The Monarchs reconnoiter, back again

to feed and mate and scout out homes for eggs.

The farm pond’s little boatmen dip their insect

oars and skim along, enough to make

the water glint. The osprey dives then rises,

gold clutched in his claws, the gold that swam

too near the line between the air and water.

III.

Too near the line between the air and water,

low clouds bluff and plump, collaging shades

of bruise and white and gray. Then rain sheets.

Before I know it, goldenrod tassels

yellow, brimming over green, the arc

of time as I recall it — thrumming summers

interrupted by synaptic longings

back to chilling snows. The twilit meadow

blurs its colors as if on purpose, as age

blurs imperfections, my image in the mirror

less well-defined than ever, less intriguing.

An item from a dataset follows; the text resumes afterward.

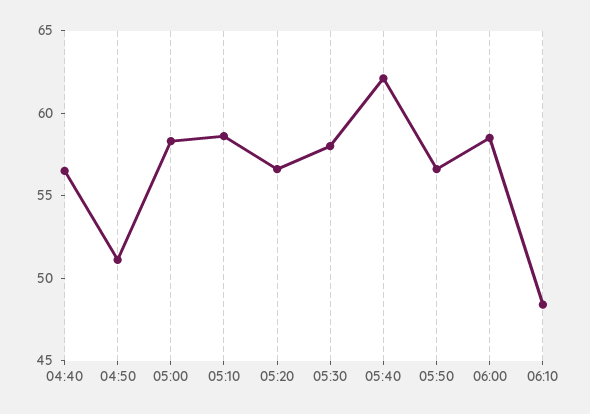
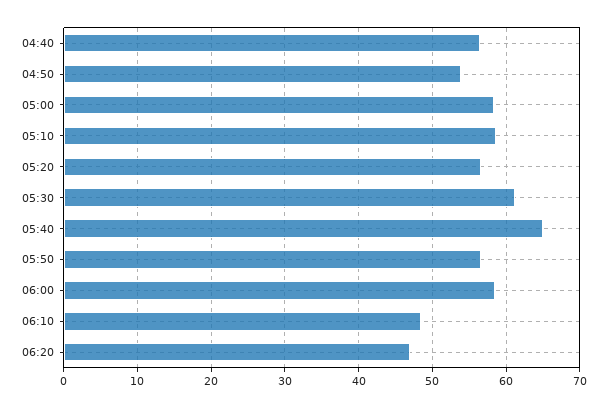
04:50: 51 -> 54
05:30: 58 -> 61
05:40: 62 -> 65
06:20: none -> 47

Gauzy threads of cirrus, backlit by

a gibbous moon, form gaps, framing now

and then a star, once I spot the first.

IV.

And then, like stars, once I spot the first

collect of ash leaves yellowing, I see

the turning everywhere, the sumac pinnates

tipped with orange, sugar maple palmates

edged with red — familiar, slow crescendo

toward October. Downhill, merlins flap

around a long-dead tree, then perch to spy

on kingbirds. Even with such names, they’re barred

from what’s between us — the briefly living — and

our fiery, dying sun. The Mourning Cloaks

feast on windfall apples, rotting sweet

and brown, as winds blow from the South, unsettled,

caressing us like volatile parents.

All night, their thunders wake us; rains lull us.

V.

All night, the thunder wakes us; rain lulls us

back to sleep. Repeat. The morning forest

drips crystals, leaf tips drenched and sparkling,

this bright illusion glossing ironies

of evergreens that brown and die like all

of us back east. The leaf-mold footpath sponges

underfoot, instant karmic mushrooms

reincarnate up through amber needles.

The crickets start their songs at noon as if

to cram time full: their manic chirps

resound like nextweeknextweeknextweek; they

predict the killing shards, the silver frosts.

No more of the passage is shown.